These different kinds of time, on earth, in purgatory, and in heaven, permit us to distinguish also in the present life two kinds of time: one corporeal, one spiritual. Corporeal time, solar time, measures the duration of our organism. Thus measured, one is eighty years of age, an old man; but, measured by spiritual time, his soul may remain very young. Thus, as we distinguish three ages of corporeal life, infancy, adult age, and old age, so in the life of the soul, we distinguish three ages, namely, the purgative life of beginners, the illuminative life of those who are progressing, the unitive way of those who are perfect.

EXACTLY! This purgation can last years-for Mother Teresa of Calcutta, fifty years...for John of the Cross only about ninety days.....

Perseverance is key...Purgation on earth and purgatory are "medicinal" punishments, states Aquinas--back to G-L:

This spiritual kind of time may explain salvation in unexpected quarters. Some great act, never retracted, has borne fruit.

I knew a young Jew, the son of an Austrian banker, in Vienna. He had decided on a lawsuit against the greatest adversary of his family, a lawsuit that would have enriched him. He suddenly recalled this word of the Pater Noster, which he had sometimes heard: "Forgive us our trespasses as we forgive those who trespass against us." He said to himself: "How would it be if, instead of carrying on this lawsuit, I would pardon him?" He followed the inspiration, forgave completely, renounced the lawsuit. At that same moment he received the full gift of faith. This one word of the Our Father became his pathway up the mountain of life. He became a priest, a Dominican, and died at the age of fifty years. Though nothing particularly important appeared in the remainder of his life, his soul remained at the height where it had been elevated at the moment of his conversion. Step by step he mounted to the eternal youth which is the life of heaven. The moral runs thus: One great act of self-sacrifice may decide not only our whole spiritual life on earth but also our eternity. We judge a chain of mountains by its highest peak.

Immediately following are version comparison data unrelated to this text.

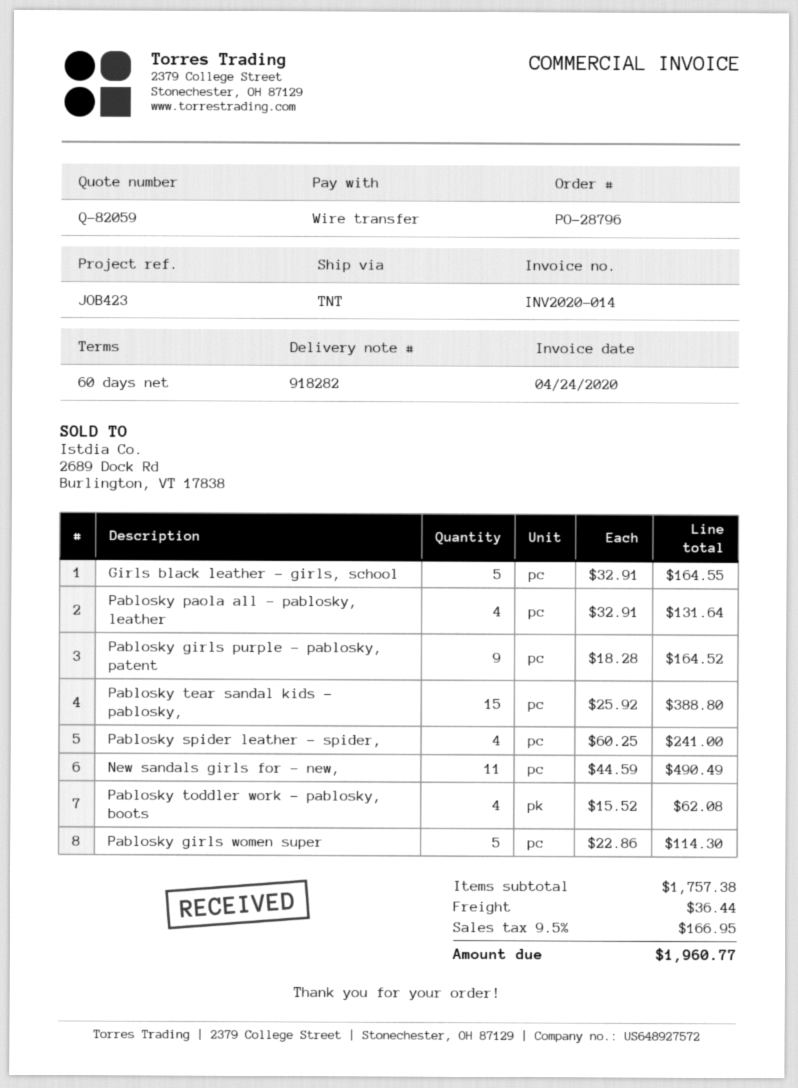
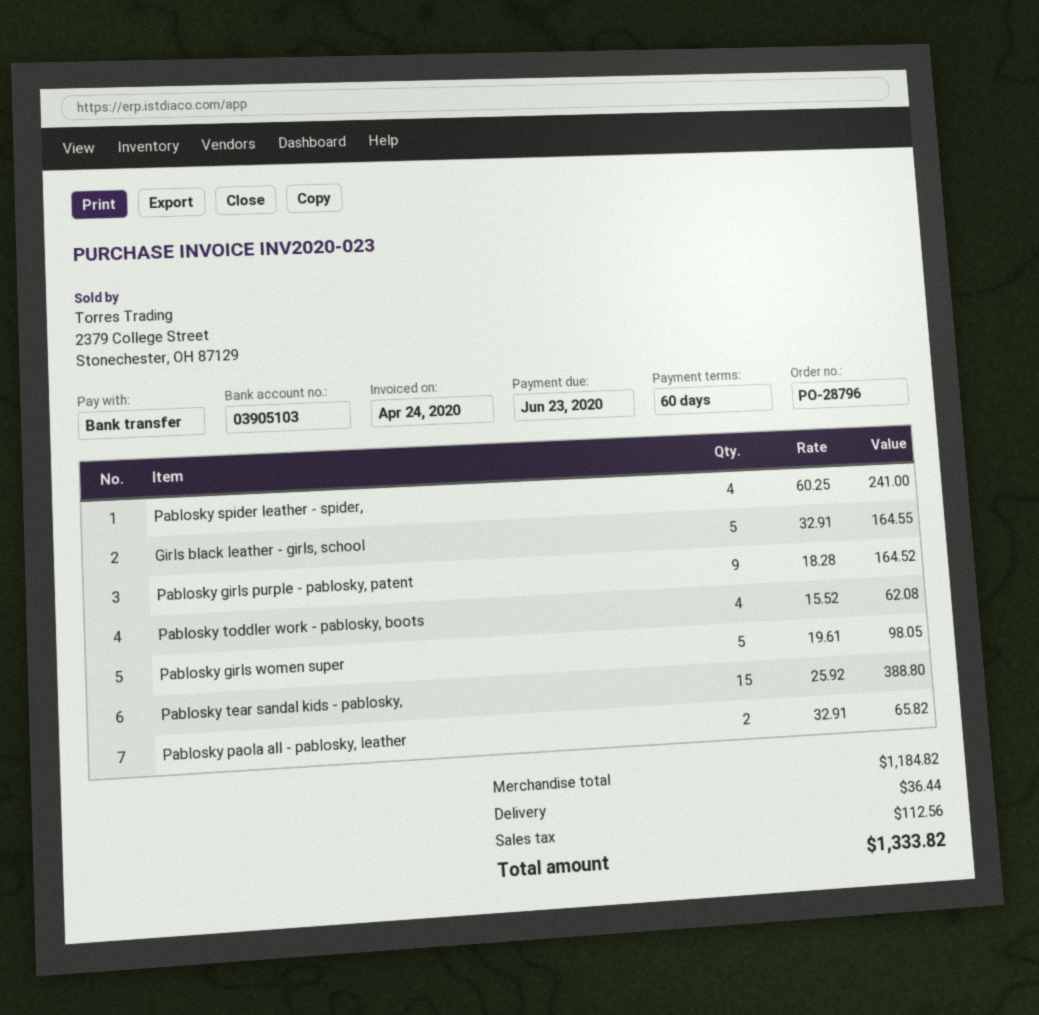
invoice number: INV2020-014 -> INV2020-023
Pablosky paola all - pablosky, leather: 4 x 32.91 = 131.64 -> 2 x 32.91 = 65.82
New sandals girls for - new,: 11 x 44.59 = 490.49 -> none
Pablosky girls women super: 5 x 22.86 = 114.30 -> 5 x 19.61 = 98.05
subtotal: 1757.38 -> 1184.82
tax: 166.95 -> 112.56
total: 1960.77 -> 1333.82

I know of two moments which changed my life because of a decision based on Scripture. The first was losing all my six years of work on a doctorate because I had to be a whistleblower for a teacher doing evil and I was blackballed by his friends, including my dissertation advisor. Choosing truth over comfort became the way back to complete awareness of truth, increasing discernment and clarity of mind as well as of the soul.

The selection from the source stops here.